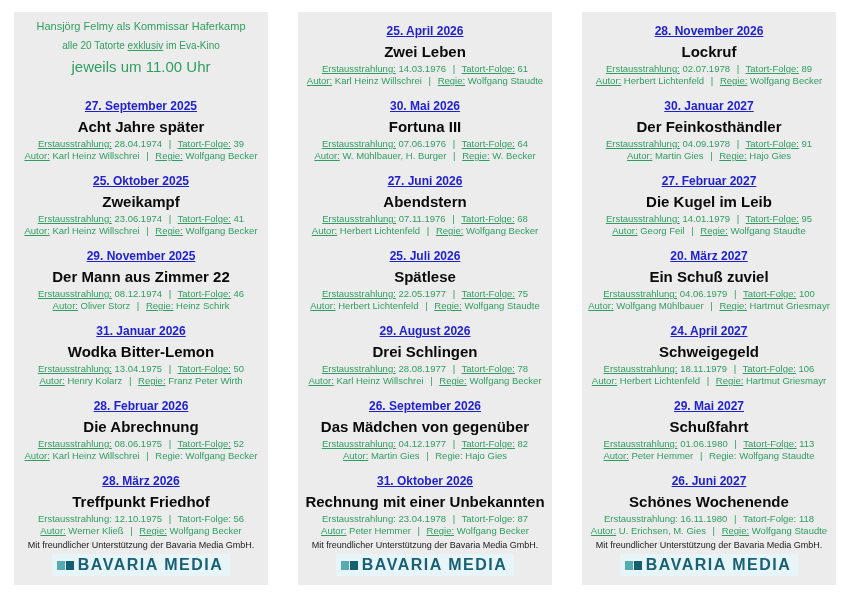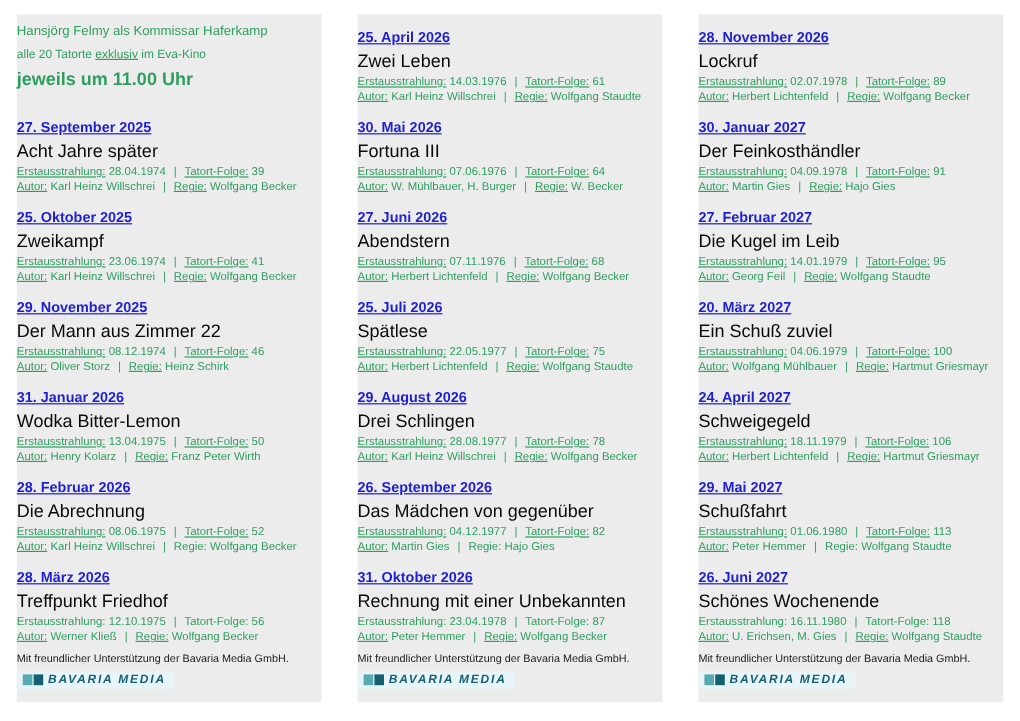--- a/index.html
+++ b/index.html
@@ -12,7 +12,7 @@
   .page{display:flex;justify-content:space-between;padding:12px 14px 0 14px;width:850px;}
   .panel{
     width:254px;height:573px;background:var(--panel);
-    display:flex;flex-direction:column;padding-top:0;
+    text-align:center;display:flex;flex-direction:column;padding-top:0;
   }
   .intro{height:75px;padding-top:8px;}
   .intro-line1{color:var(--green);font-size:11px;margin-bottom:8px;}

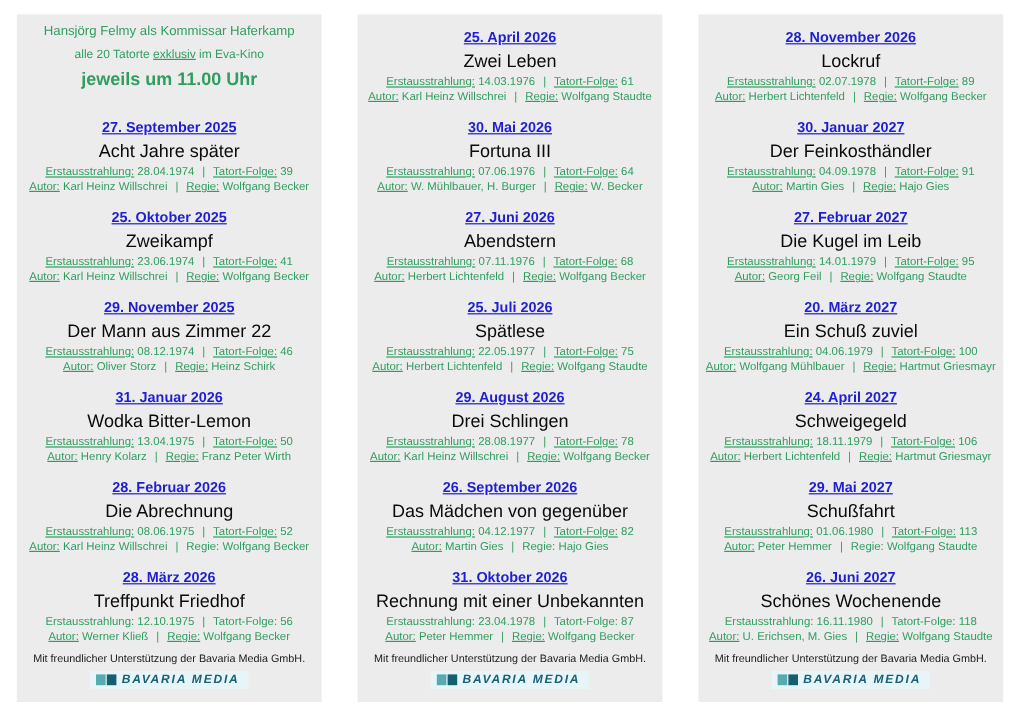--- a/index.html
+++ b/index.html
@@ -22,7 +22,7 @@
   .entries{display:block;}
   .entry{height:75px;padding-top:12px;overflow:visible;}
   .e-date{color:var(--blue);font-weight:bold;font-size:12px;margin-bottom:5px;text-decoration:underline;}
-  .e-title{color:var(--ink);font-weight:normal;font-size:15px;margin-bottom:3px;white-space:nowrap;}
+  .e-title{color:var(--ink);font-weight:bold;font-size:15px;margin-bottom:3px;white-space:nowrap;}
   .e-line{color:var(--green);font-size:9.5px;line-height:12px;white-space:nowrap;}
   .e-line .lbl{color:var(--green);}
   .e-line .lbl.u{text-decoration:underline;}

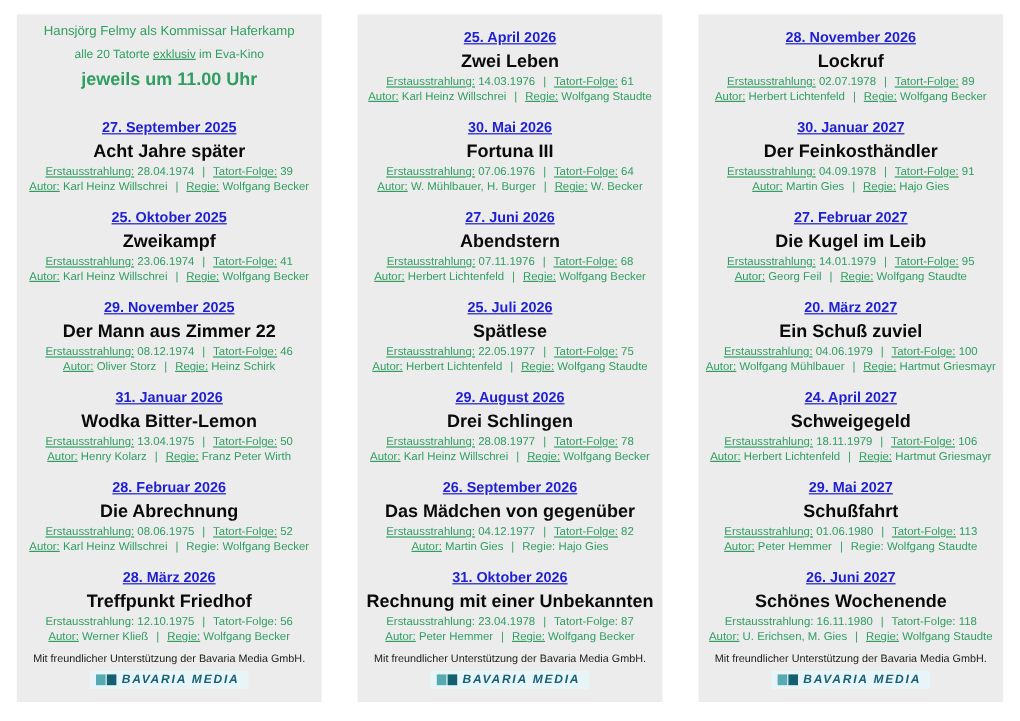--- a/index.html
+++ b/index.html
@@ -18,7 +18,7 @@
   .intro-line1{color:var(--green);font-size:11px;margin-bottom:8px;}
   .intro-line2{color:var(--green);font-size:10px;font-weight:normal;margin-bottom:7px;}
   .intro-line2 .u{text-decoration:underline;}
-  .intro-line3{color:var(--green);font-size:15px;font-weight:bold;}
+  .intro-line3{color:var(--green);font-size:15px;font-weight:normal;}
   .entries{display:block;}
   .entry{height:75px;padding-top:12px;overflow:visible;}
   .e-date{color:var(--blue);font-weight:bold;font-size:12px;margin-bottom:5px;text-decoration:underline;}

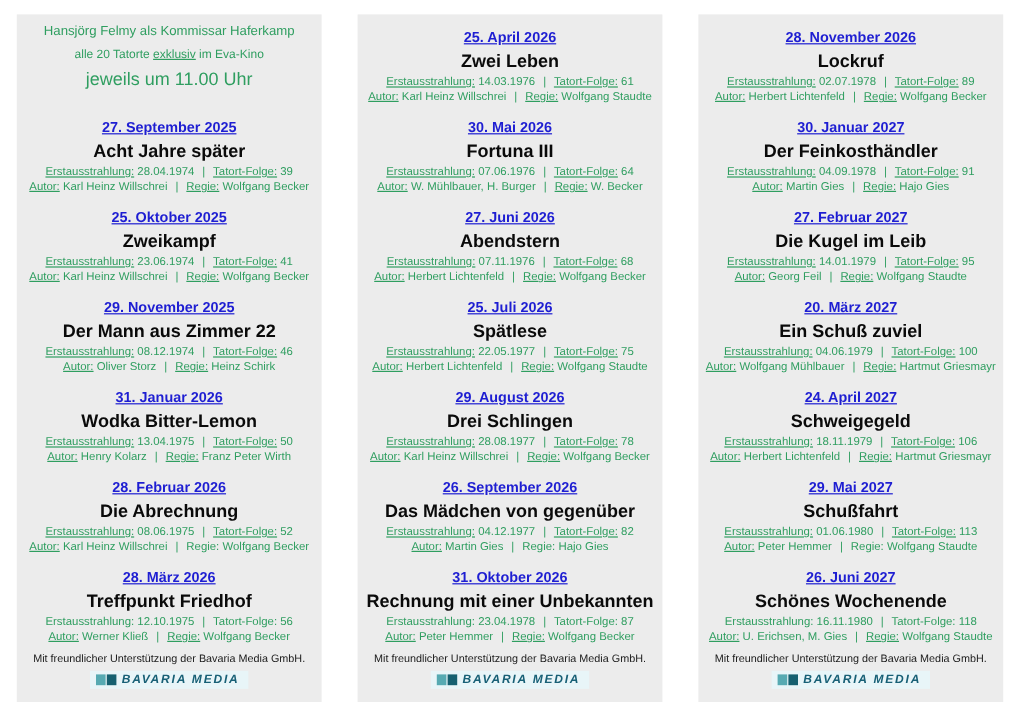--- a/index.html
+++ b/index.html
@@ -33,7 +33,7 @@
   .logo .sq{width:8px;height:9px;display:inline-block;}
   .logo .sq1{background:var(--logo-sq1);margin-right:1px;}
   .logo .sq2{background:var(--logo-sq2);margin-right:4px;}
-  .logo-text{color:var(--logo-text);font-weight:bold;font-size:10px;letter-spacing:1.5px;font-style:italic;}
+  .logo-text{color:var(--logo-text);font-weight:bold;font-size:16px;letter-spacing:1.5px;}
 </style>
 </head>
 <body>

—————

What the task asks
What lines in the listing include the string "panel"? Copy them out.

Final answer
   .panel{
     width:254px;height:573px;background:var(--panel);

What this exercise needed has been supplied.